• What the task asks: An exact copy of all the data is the expected answer.

[Stored data entries]
%%
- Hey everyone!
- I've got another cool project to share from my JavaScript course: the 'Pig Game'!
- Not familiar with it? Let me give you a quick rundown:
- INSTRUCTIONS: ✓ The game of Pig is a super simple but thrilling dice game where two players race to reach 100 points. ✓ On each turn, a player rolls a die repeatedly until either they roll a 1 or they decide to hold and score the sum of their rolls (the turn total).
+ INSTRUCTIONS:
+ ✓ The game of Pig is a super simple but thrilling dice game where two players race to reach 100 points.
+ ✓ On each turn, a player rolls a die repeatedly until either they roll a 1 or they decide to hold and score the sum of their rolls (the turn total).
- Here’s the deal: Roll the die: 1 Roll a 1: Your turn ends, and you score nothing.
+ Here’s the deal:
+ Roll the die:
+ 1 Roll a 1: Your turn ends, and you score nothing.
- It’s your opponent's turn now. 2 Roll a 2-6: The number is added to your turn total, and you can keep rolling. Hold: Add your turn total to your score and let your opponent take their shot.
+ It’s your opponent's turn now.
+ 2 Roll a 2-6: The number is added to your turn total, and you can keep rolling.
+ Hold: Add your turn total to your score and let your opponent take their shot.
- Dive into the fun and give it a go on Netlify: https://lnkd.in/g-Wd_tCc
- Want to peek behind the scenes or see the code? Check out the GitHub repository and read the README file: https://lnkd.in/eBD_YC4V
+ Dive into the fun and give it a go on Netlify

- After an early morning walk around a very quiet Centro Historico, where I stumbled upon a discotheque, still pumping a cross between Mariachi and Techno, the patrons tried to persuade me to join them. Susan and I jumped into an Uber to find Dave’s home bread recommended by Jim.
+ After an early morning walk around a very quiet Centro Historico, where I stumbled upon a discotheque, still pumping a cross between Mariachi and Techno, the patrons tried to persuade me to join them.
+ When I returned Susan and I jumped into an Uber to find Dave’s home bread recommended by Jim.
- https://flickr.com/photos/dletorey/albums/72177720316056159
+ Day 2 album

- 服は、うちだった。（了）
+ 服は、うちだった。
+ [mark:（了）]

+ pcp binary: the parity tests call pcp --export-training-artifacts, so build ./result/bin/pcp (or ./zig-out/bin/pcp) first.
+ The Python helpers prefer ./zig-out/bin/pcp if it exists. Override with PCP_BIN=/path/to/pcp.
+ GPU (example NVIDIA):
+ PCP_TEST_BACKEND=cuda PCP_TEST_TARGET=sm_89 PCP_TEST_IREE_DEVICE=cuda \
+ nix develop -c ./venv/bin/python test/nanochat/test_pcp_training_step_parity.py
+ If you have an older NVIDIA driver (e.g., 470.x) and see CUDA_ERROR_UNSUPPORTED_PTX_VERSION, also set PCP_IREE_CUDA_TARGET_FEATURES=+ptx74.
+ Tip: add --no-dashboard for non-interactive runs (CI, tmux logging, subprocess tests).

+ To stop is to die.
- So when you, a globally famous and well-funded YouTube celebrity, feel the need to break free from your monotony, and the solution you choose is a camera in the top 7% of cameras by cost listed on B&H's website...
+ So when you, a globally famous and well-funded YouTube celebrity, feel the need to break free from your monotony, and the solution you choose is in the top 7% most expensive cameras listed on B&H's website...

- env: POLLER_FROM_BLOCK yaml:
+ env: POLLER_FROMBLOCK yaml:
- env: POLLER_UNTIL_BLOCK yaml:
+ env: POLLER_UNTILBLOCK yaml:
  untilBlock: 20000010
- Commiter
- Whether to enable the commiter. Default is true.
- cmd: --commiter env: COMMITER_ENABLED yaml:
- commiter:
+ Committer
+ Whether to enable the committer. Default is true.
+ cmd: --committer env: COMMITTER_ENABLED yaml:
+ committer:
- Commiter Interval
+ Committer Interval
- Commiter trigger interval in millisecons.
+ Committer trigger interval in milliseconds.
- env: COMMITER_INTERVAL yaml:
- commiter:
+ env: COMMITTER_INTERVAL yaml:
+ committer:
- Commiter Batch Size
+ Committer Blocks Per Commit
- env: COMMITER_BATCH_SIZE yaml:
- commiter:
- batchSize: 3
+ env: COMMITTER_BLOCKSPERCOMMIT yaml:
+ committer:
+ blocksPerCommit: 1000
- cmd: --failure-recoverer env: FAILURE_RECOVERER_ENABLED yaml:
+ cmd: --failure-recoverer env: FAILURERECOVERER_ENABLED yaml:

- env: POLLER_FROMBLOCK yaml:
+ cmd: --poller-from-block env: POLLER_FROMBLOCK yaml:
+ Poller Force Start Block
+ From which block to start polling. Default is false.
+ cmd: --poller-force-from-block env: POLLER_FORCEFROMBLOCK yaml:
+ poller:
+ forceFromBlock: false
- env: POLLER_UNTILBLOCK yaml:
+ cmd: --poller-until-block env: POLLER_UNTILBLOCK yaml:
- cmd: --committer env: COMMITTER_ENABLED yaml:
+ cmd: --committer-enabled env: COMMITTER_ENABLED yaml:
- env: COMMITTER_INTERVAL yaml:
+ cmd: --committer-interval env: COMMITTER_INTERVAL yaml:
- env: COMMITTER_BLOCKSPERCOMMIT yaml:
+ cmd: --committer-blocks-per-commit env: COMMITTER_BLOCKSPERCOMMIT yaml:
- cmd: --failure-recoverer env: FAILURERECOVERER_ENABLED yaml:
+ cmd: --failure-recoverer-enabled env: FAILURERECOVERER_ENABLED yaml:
%%
• Reply to the task:
- Hey everyone!
- I've got another cool project to share from my JavaScript course: the 'Pig Game'!
- Not familiar with it? Let me give you a quick rundown:
- INSTRUCTIONS: ✓ The game of Pig is a super simple but thrilling dice game where two players race to reach 100 points. ✓ On each turn, a player rolls a die repeatedly until either they roll a 1 or they decide to hold and score the sum of their rolls (the turn total).
+ INSTRUCTIONS:
+ ✓ The game of Pig is a super simple but thrilling dice game where two players race to reach 100 points.
+ ✓ On each turn, a player rolls a die repeatedly until either they roll a 1 or they decide to hold and score the sum of their rolls (the turn total).
- Here’s the deal: Roll the die: 1 Roll a 1: Your turn ends, and you score nothing.
+ Here’s the deal:
+ Roll the die:
+ 1 Roll a 1: Your turn ends, and you score nothing.
- It’s your opponent's turn now. 2 Roll a 2-6: The number is added to your turn total, and you can keep rolling. Hold: Add your turn total to your score and let your opponent take their shot.
+ It’s your opponent's turn now.
+ 2 Roll a 2-6: The number is added to your turn total, and you can keep rolling.
+ Hold: Add your turn total to your score and let your opponent take their shot.
- Dive into the fun and give it a go on Netlify: https://lnkd.in/g-Wd_tCc
- Want to peek behind the scenes or see the code? Check out the GitHub repository and read the README file: https://lnkd.in/eBD_YC4V
+ Dive into the fun and give it a go on Netlify

- After an early morning walk around a very quiet Centro Historico, where I stumbled upon a discotheque, still pumping a cross between Mariachi and Techno, the patrons tried to persuade me to join them. Susan and I jumped into an Uber to find Dave’s home bread recommended by Jim.
+ After an early morning walk around a very quiet Centro Historico, where I stumbled upon a discotheque, still pumping a cross between Mariachi and Techno, the patrons tried to persuade me to join them.
+ When I returned Susan and I jumped into an Uber to find Dave’s home bread recommended by Jim.
- https://flickr.com/photos/dletorey/albums/72177720316056159
+ Day 2 album

- 服は、うちだった。（了）
+ 服は、うちだった。
+ [mark:（了）]

+ pcp binary: the parity tests call pcp --export-training-artifacts, so build ./result/bin/pcp (or ./zig-out/bin/pcp) first.
+ The Python helpers prefer ./zig-out/bin/pcp if it exists. Override with PCP_BIN=/path/to/pcp.
+ GPU (example NVIDIA):
+ PCP_TEST_BACKEND=cuda PCP_TEST_TARGET=sm_89 PCP_TEST_IREE_DEVICE=cuda \
+ nix develop -c ./venv/bin/python test/nanochat/test_pcp_training_step_parity.py
+ If you have an older NVIDIA driver (e.g., 470.x) and see CUDA_ERROR_UNSUPPORTED_PTX_VERSION, also set PCP_IREE_CUDA_TARGET_FEATURES=+ptx74.
+ Tip: add --no-dashboard for non-interactive runs (CI, tmux logging, subprocess tests).

+ To stop is to die.
- So when you, a globally famous and well-funded YouTube celebrity, feel the need to break free from your monotony, and the solution you choose is a camera in the top 7% of cameras by cost listed on B&H's website...
+ So when you, a globally famous and well-funded YouTube celebrity, feel the need to break free from your monotony, and the solution you choose is in the top 7% most expensive cameras listed on B&H's website...

- env: POLLER_FROM_BLOCK yaml:
+ env: POLLER_FROMBLOCK yaml:
- env: POLLER_UNTIL_BLOCK yaml:
+ env: POLLER_UNTILBLOCK yaml:
  untilBlock: 20000010
- Commiter
- Whether to enable the commiter. Default is true.
- cmd: --commiter env: COMMITER_ENABLED yaml:
- commiter:
+ Committer
+ Whether to enable the committer. Default is true.
+ cmd: --committer env: COMMITTER_ENABLED yaml:
+ committer:
- Commiter Interval
+ Committer Interval
- Commiter trigger interval in millisecons.
+ Committer trigger interval in milliseconds.
- env: COMMITER_INTERVAL yaml:
- commiter:
+ env: COMMITTER_INTERVAL yaml:
+ committer:
- Commiter Batch Size
+ Committer Blocks Per Commit
- env: COMMITER_BATCH_SIZE yaml:
- commiter:
- batchSize: 3
+ env: COMMITTER_BLOCKSPERCOMMIT yaml:
+ committer:
+ blocksPerCommit: 1000
- cmd: --failure-recoverer env: FAILURE_RECOVERER_ENABLED yaml:
+ cmd: --failure-recoverer env: FAILURERECOVERER_ENABLED yaml:

- env: POLLER_FROMBLOCK yaml:
+ cmd: --poller-from-block env: POLLER_FROMBLOCK yaml:
+ Poller Force Start Block
+ From which block to start polling. Default is false.
+ cmd: --poller-force-from-block env: POLLER_FORCEFROMBLOCK yaml:
+ poller:
+ forceFromBlock: false
- env: POLLER_UNTILBLOCK yaml:
+ cmd: --poller-until-block env: POLLER_UNTILBLOCK yaml:
- cmd: --committer env: COMMITTER_ENABLED yaml:
+ cmd: --committer-enabled env: COMMITTER_ENABLED yaml:
- env: COMMITTER_INTERVAL yaml:
+ cmd: --committer-interval env: COMMITTER_INTERVAL yaml:
- env: COMMITTER_BLOCKSPERCOMMIT yaml:
+ cmd: --committer-blocks-per-commit env: COMMITTER_BLOCKSPERCOMMIT yaml:
- cmd: --failure-recoverer env: FAILURERECOVERER_ENABLED yaml:
+ cmd: --failure-recoverer-enabled env: FAILURERECOVERER_ENABLED yaml:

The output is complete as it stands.